+++ Material to process

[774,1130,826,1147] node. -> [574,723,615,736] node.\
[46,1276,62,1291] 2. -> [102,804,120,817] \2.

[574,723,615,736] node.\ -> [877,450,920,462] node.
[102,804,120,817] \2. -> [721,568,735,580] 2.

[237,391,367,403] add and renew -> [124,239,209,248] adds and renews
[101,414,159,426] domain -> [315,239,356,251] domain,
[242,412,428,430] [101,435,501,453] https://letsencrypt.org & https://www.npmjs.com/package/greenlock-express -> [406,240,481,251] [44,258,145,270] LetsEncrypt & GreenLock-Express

++++++
+++ Material to process

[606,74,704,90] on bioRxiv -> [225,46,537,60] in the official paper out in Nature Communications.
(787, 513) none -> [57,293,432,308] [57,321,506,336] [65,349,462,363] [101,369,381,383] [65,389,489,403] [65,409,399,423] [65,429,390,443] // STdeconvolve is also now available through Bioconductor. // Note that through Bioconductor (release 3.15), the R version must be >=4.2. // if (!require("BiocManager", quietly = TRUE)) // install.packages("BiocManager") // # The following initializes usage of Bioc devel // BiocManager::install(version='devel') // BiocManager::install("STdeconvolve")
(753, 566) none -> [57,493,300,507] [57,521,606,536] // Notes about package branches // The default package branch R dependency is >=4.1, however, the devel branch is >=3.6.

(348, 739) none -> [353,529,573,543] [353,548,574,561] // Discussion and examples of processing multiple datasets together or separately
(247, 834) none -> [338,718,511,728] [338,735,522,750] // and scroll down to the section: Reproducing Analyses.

++++++
+++ Material to process

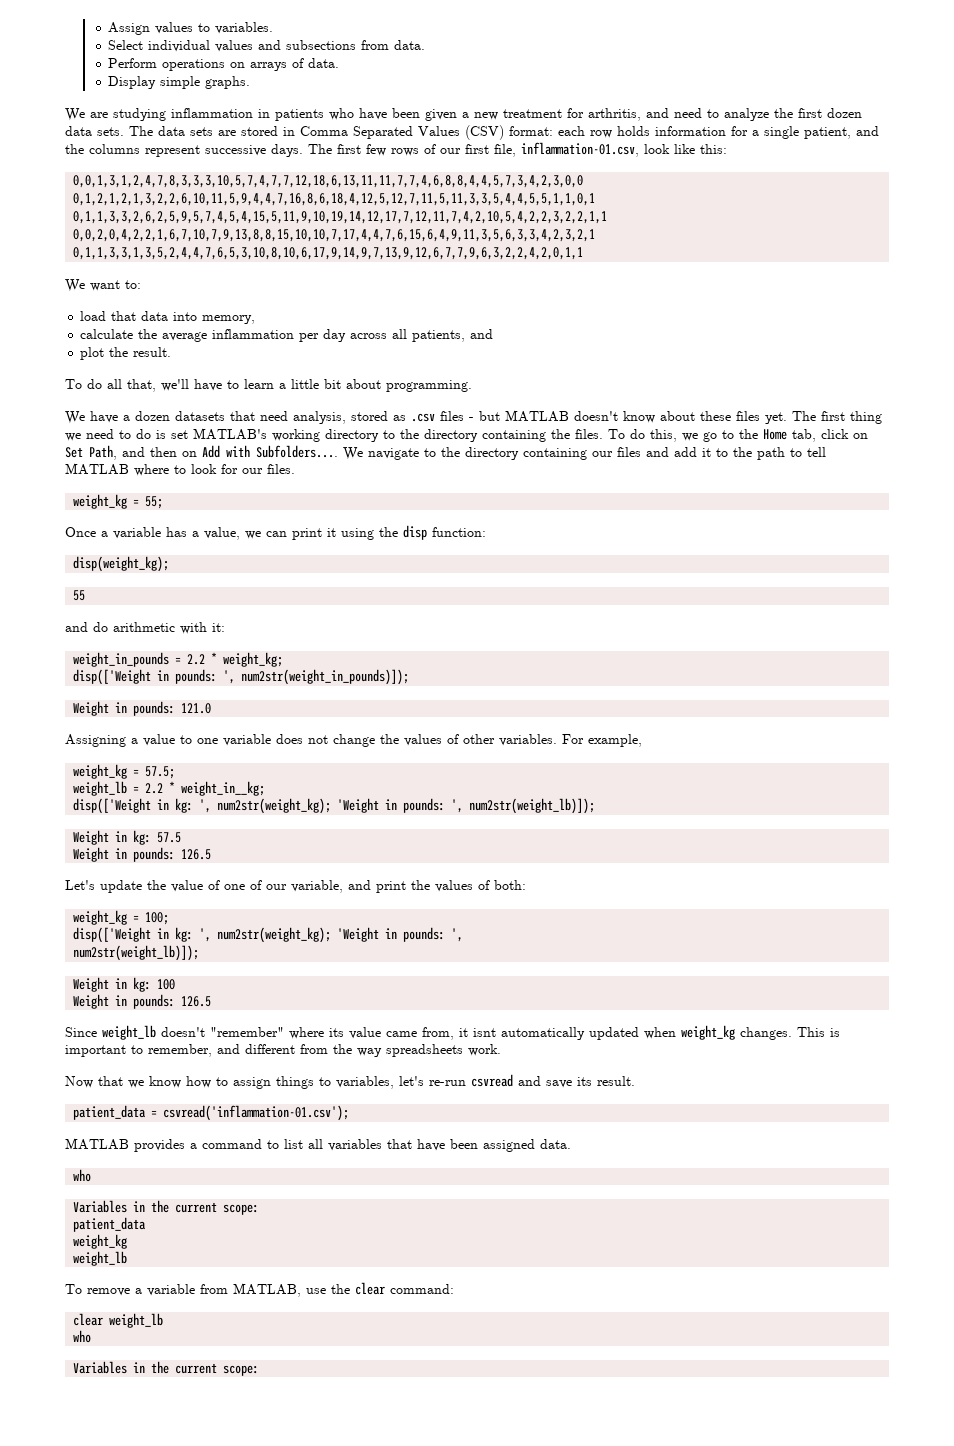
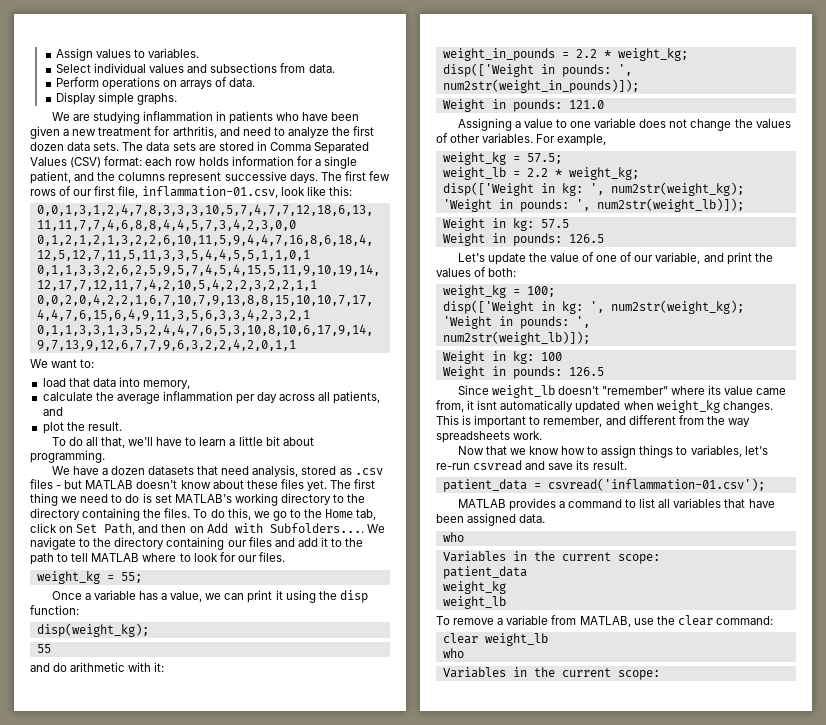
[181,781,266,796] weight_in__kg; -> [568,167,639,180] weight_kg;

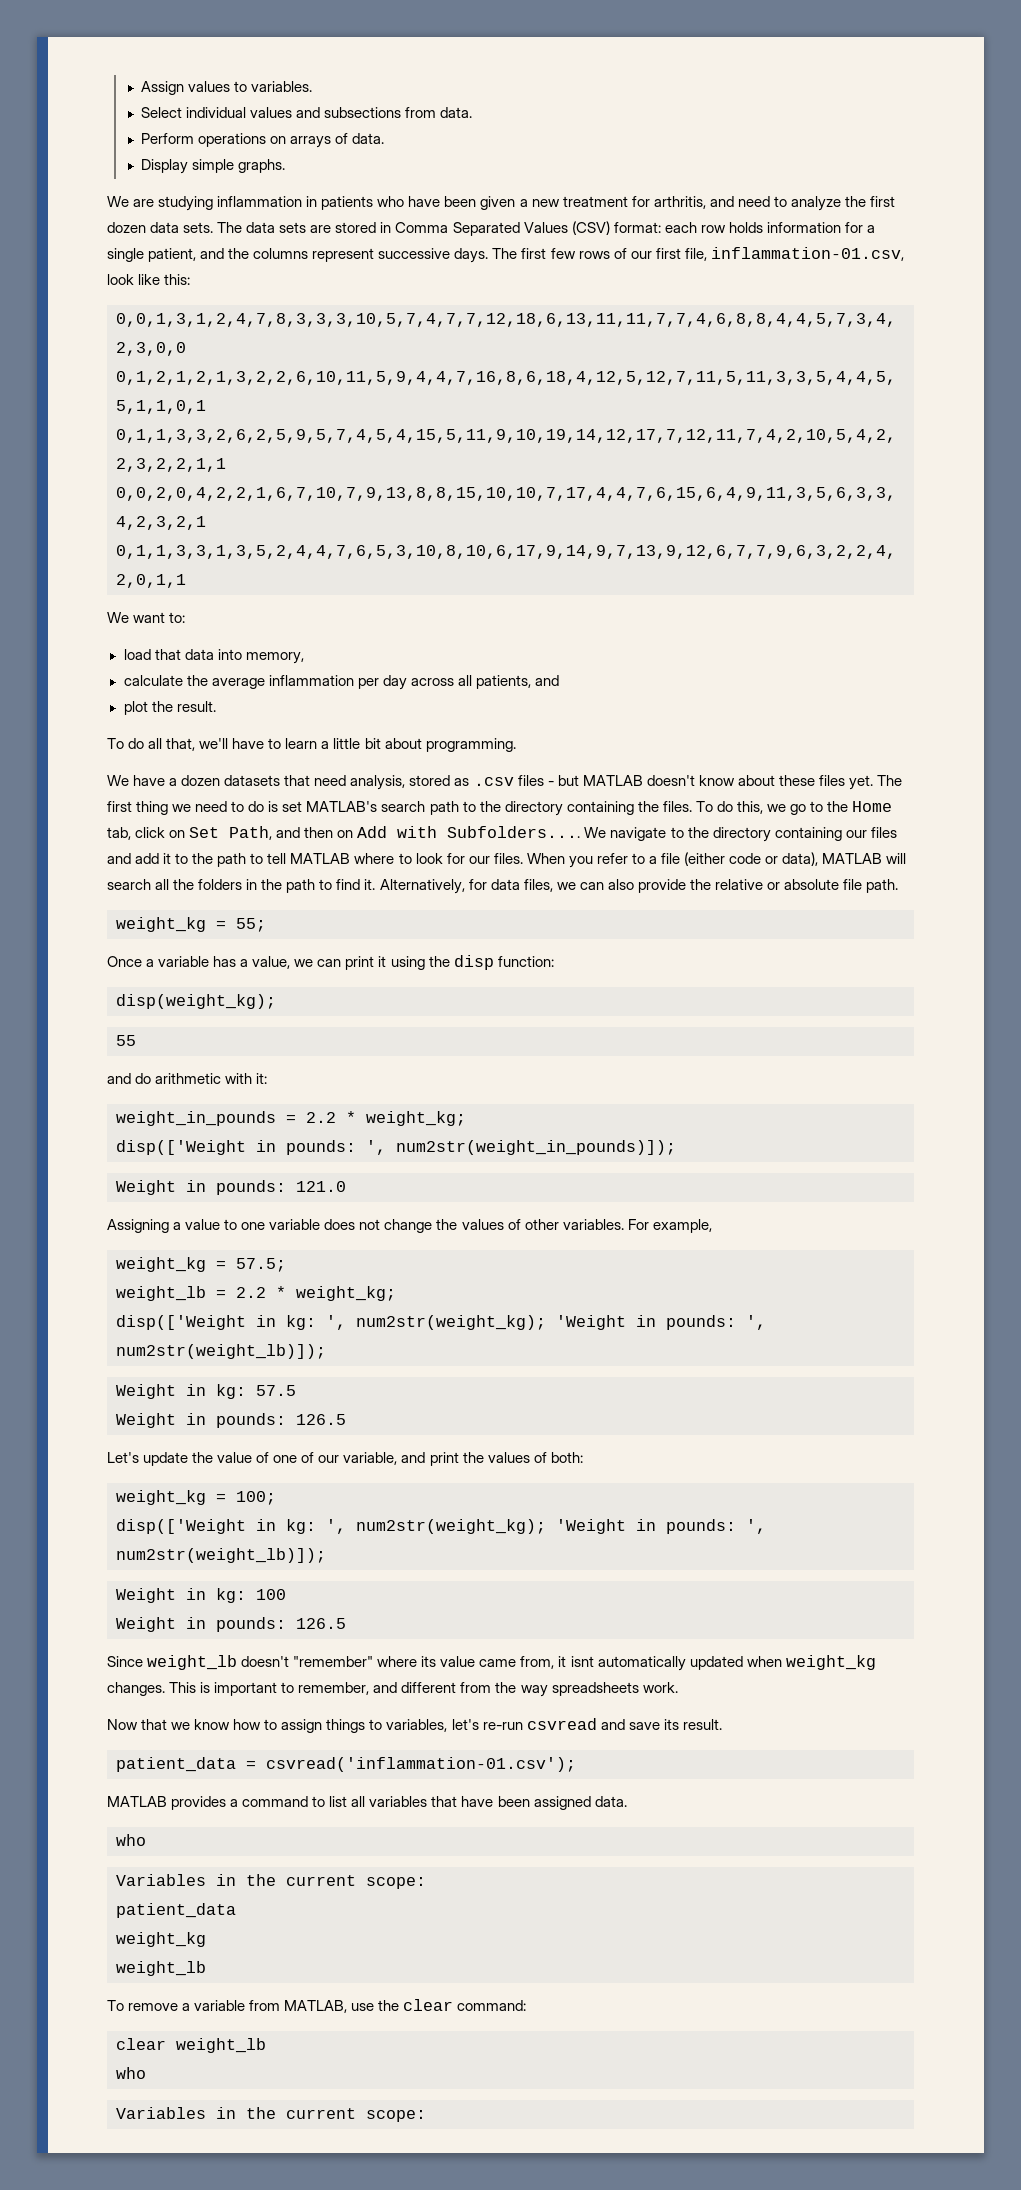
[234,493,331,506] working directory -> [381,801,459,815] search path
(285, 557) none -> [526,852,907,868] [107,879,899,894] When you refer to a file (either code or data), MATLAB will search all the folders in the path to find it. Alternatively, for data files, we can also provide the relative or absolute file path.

++++++

> [Exercise brief] In the data above, how many lines carry the string "search"? Only the number should be given.

> [Solution for this task] 2